Optant pour la démarche constructiviste de la phénoménologie, Madioni pose l’écart qui existe entre la façon dont la médecine construit la maladie et la façon dont le patient construit son récit de malade. C’est, on le voit, revenir à quelques idées fortes de Canghuilem. La méthodologie de l’étude du cas suppose que le récit du patient s’édifie dans le lien à autrui. D’où une remarque fine sur le transfert : l’interlocuteur du patient n’est pas une plate surface où se projettent les vestiges des conflits avec des personnes importantes de l’histoire du sujet, mais aussi une personne nouvelle. Nous n’irons pas cheminer avec l’auteur lorsqu’il retient un tel critère pour distinguer entre la clinique phénoménologique, aidant à cette rencontre d’une altérité « nouvelle » et la cure analytique, propice à la reviviscence transférentielle du passé. Nous savons depuis Freud que l’analyste est aussi, à un moment du transfert, ce tenant-lieu d’une troisième personne irréductible au moi du sujet comme elle l’est aux restes transférés de conflits infantiles.

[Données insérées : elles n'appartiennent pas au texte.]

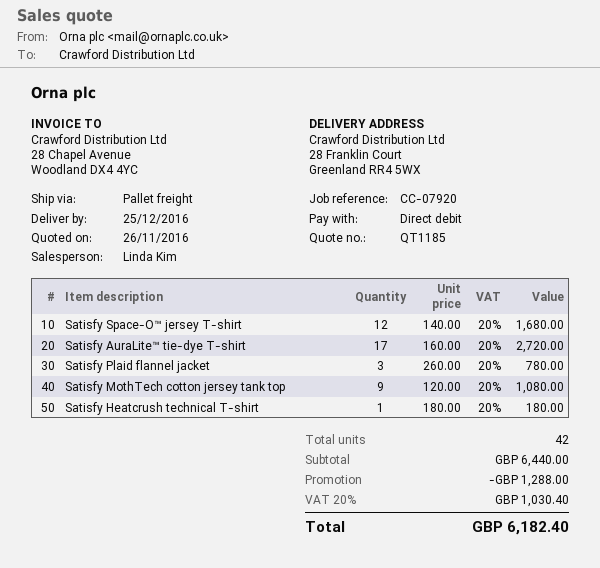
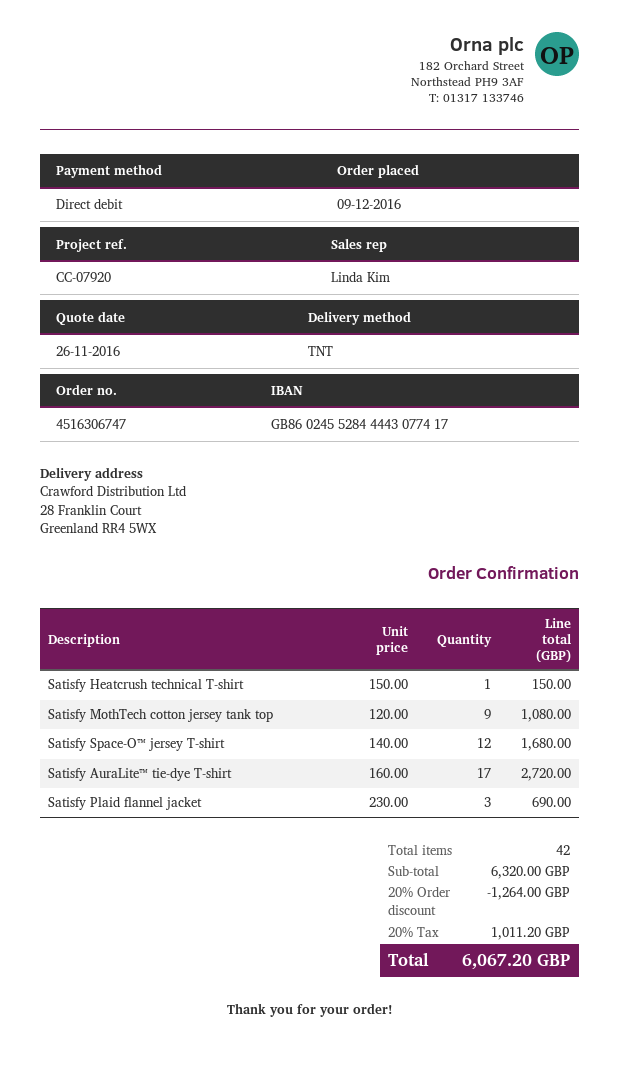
shipping method: pallet freight -> TNT
Satisfy Plaid flannel jacket: 3 x 260.00 = 780.00 -> 3 x 230.00 = 690.00
Satisfy Heatcrush technical T-shirt: 1 x 180.00 = 180.00 -> 1 x 150.00 = 150.00
subtotal: 6440.00 -> 6320.00
discount: 1288.00 -> 1264.00
tax: 20% = 1030.40 -> 20% = 1011.20
total: 6182.40 -> 6067.20

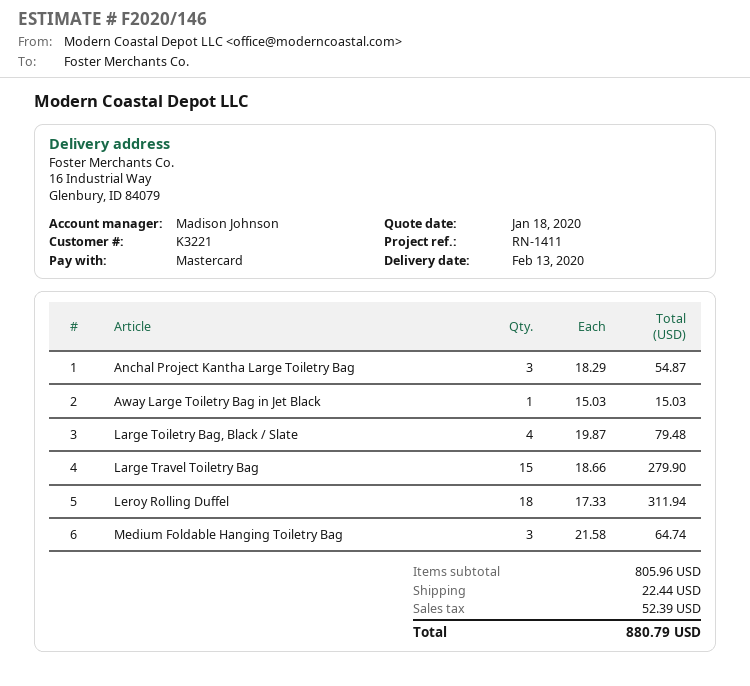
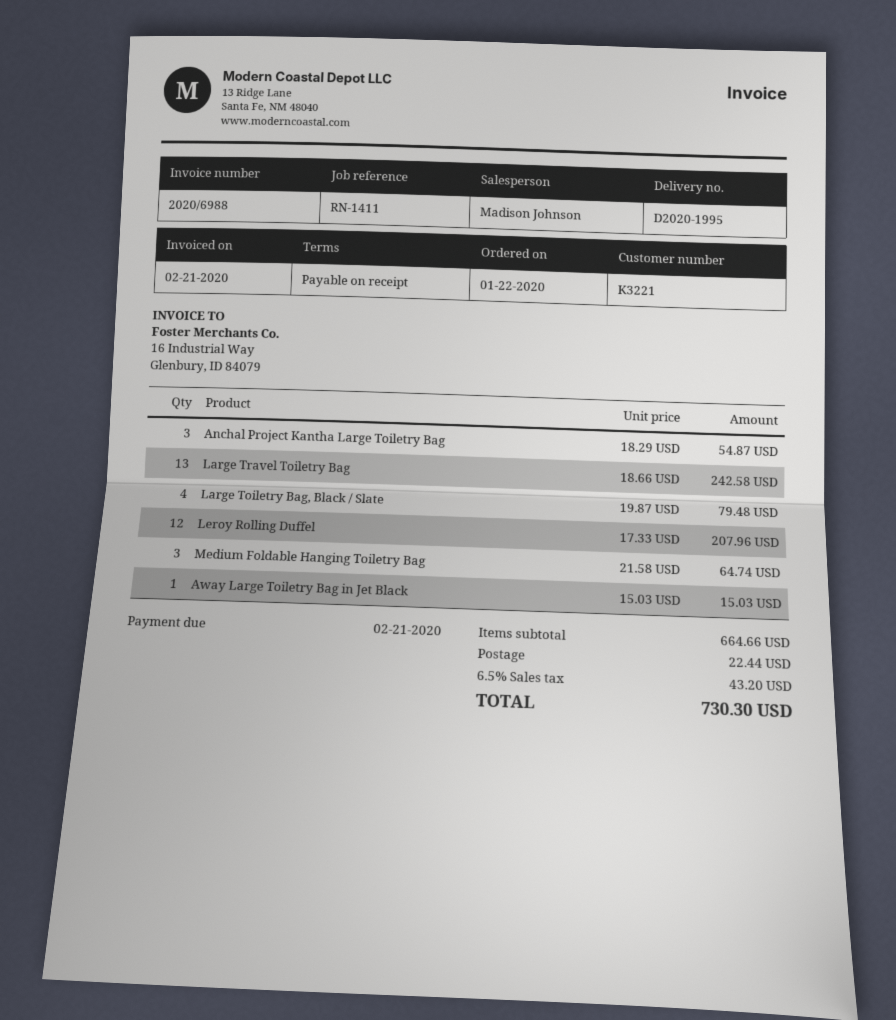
Large Travel Toiletry Bag: 15 x 18.66 = 279.90 -> 13 x 18.66 = 242.58
Leroy Rolling Duffel: 18 x 17.33 = 311.94 -> 12 x 17.33 = 207.96
subtotal: 805.96 -> 664.66
tax: 52.39 -> 43.20
total: 880.79 -> 730.30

Célis, dans un texte documenté sur la dépression, plonge sa réflexion dans les mêmes eaux dès qu’il indique qu’un des traits éminents de la dépression est cette indifférence à ce qui pourrait se présenter comme neuf et énigmatique. « Aller bien » résiderait alors pas tant dans le constat, heureusement irrégulier de se sentir adapté à son environnement que dans la possibilité de passer à autre chose, de faire réponse au réel.
Bovet, réhabilitant la vieille notion de « schizoïdie » et lui donnant le lustre de quelques habillages neufs tricotés d’épidémiologie, se situe dans la droite ligne de la phénoménologie qui donnait tout un relief existentiel aux vieux items de la nosologie en dégageant les facteurs de lien et de négativisme dissociatif. Son texte fait de lui un continuateur averti et inspiré de Minkowski.
On aime la cohérence de cet ensemble, la vigueur humaniste du projet qui s’y dessine et la force de questionnements qu’on y trouve à propos des présupposés anthropologiques des théories et des techniques psychothérapeutiques. Les lecteurs peu familiers de la phénoménologie clinique y puiseront de solides informations.